Tetapi dia menekankan bahwa RSF tampaknya tidak memiliki rantai komando yang dapat diandalkan – terbukti dengan para pejuangnya merampok bank, merampok rumah dan mencuri mobil – mempersulit otoritas mana pun untuk mendaftarkan siapa yang telah ditangkap dan untuk alasan apa.
“Perlindungan terbatas apa pun yang mungkin ada untuk tahanan pada satu titik [before the war] telah menguap,” katanya kepada Al Jazeera. “[What’s happening] benar-benar mengkhawatirkan mengingat pola penahanan di bawah RSF bahkan sebelum konflik.”
Banyak orang di Sudan juga semakin khawatir bahwa tentara – atau pendukungnya – akan menculik bahkan membunuh mereka karena mengungkapkan pendapat tentang perang.
Mohi el-Deen, seorang jurnalis berusia 48 tahun, mengatakan bahwa dia telah menerima sejumlah ancaman dari orang-orang yang dia yakini sebagai pendukung tentara. Sebagai seorang jurnalis, dia mengatakan bahwa sikapnya untuk tetap netral membuatnya menjadi target.
“Saya belum mengambil posisi untuk mendukung tentara atau RSF, tetapi orang-orang yang mengancam saya mengatakan bahwa saya harus mendukung tentara,” kata el-Deen kepada Al Jazeera.
El-Deen mengirimkan Al Jazeera tangkapan layar dari salah satu ancaman yang dia terima melalui WhatsApp.
“Siapa pun yang mencium bagian belakang RSF layak dibunuh,” bunyinya.
Skenario terburuk
Di salah satu grup Facebook yang dibentuk untuk mencari orang hilang, beberapa mengungkapkan atau menemukan bahwa orang yang mereka cintai tewas dalam kerusuhan.
Sebuah posting pada 12 Mei mengungkapkan bahwa tiga orang ditemukan terluka parah di rumah sakit dan salah satu dari mereka – seorang gadis muda – meninggal karena luka-lukanya. Mereka terkena tembakan tentara tanpa pandang bulu, kata pos itu.

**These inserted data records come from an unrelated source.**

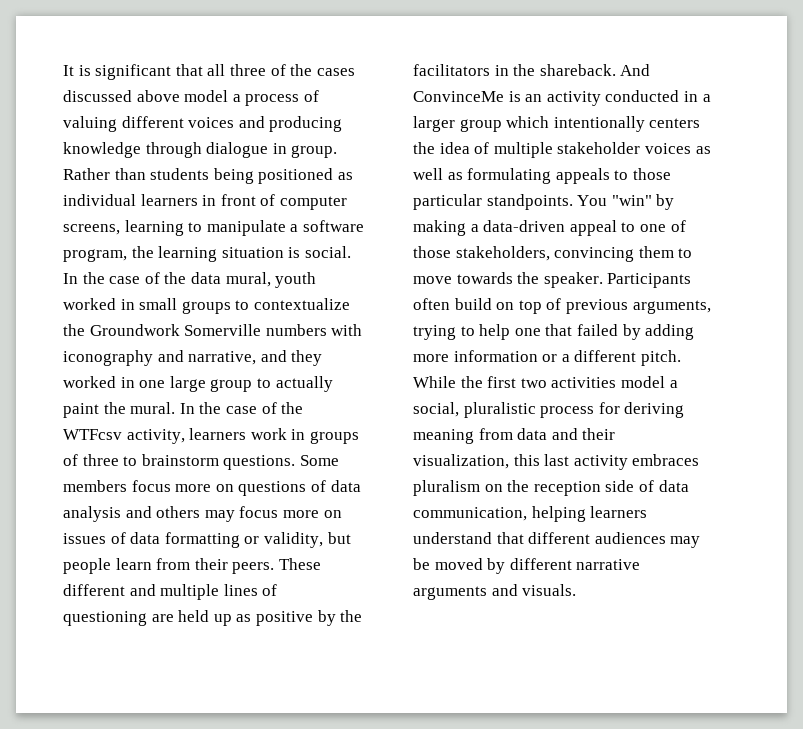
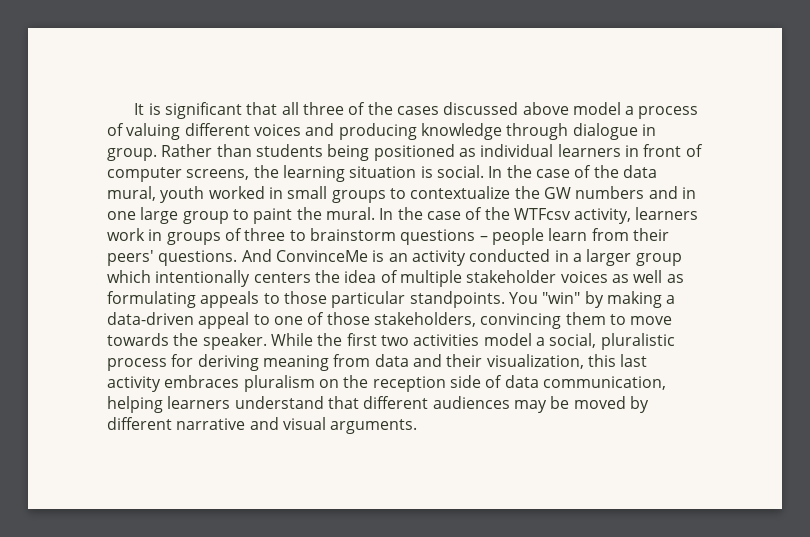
- Rather than students being positioned as individual learners in front of computer screens, learning to manipulate a software program, the learning situation is social.
+ Rather than students being positioned as individual learners in front of computer screens, the learning situation is social.
- In the case of the data mural, youth worked in small groups to contextualize the Groundwork Somerville numbers with iconography and narrative, and they worked in one large group to actually paint the mural.
+ In the case of the data mural, youth worked in small groups to contextualize the GW numbers and in one large group to paint the mural.
- In the case of the WTFcsv activity, learners work in groups of three to brainstorm questions. Some members focus more on questions of data analysis and others may focus more on issues of data formatting or validity, but people learn from their peers. These different and multiple lines of questioning are held up as positive by the facilitators in the shareback.
+ In the case of the WTFcsv activity, learners work in groups of three to brainstorm questions – people learn from their peers' questions.
- Participants often build on top of previous arguments, trying to help one that failed by adding more information or a different pitch.
- While the first two activities model a social, pluralistic process for deriving meaning from data and their visualization, this last activity embraces pluralism on the reception side of data communication, helping learners understand that different audiences may be moved by different narrative arguments and visuals.
+ While the first two activities model a social, pluralistic process for deriving meaning from data and their visualization, this last activity embraces pluralism on the reception side of data communication, helping learners understand that different audiences may be moved by different narrative and visual arguments.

Posting lain merinci seseorang yang ditemukan di rumah sakit setelah ditembak oleh penembak jitu di leher.
“Kita harus menghubungi keluarganya. Dia memiliki orang-orang yang tinggal bersamanya [in the hospital]tapi kami perlu memberi tahu keluarganya.. Saya berdoa agar dia segera pulih, insya Allah, ”tulis postingan itu.
Grup Facebook yang dirancang untuk melaporkan orang hilang juga digunakan untuk menyatukan kembali anak-anak dan yatim piatu dengan kerabat mereka, jika ada yang masih hidup.
Pada 13 Mei, seorang pengguna mengunggah foto seorang anak berkebutuhan khusus. Dia ditemukan sendirian di Madani, sebuah kota tempat banyak orang berlindung untuk menghindari pertempuran di Khartoum.
Anak tanpa pendamping itu telah berkomunikasi dengan bahasa isyarat kepada orang-orang terdekat bahwa orang tuanya telah terjebak dalam perang.
“Siapa pun yang mengenali anak itu, silakan hubungi nomor telepon berikut [below]”tulisan itu membaca.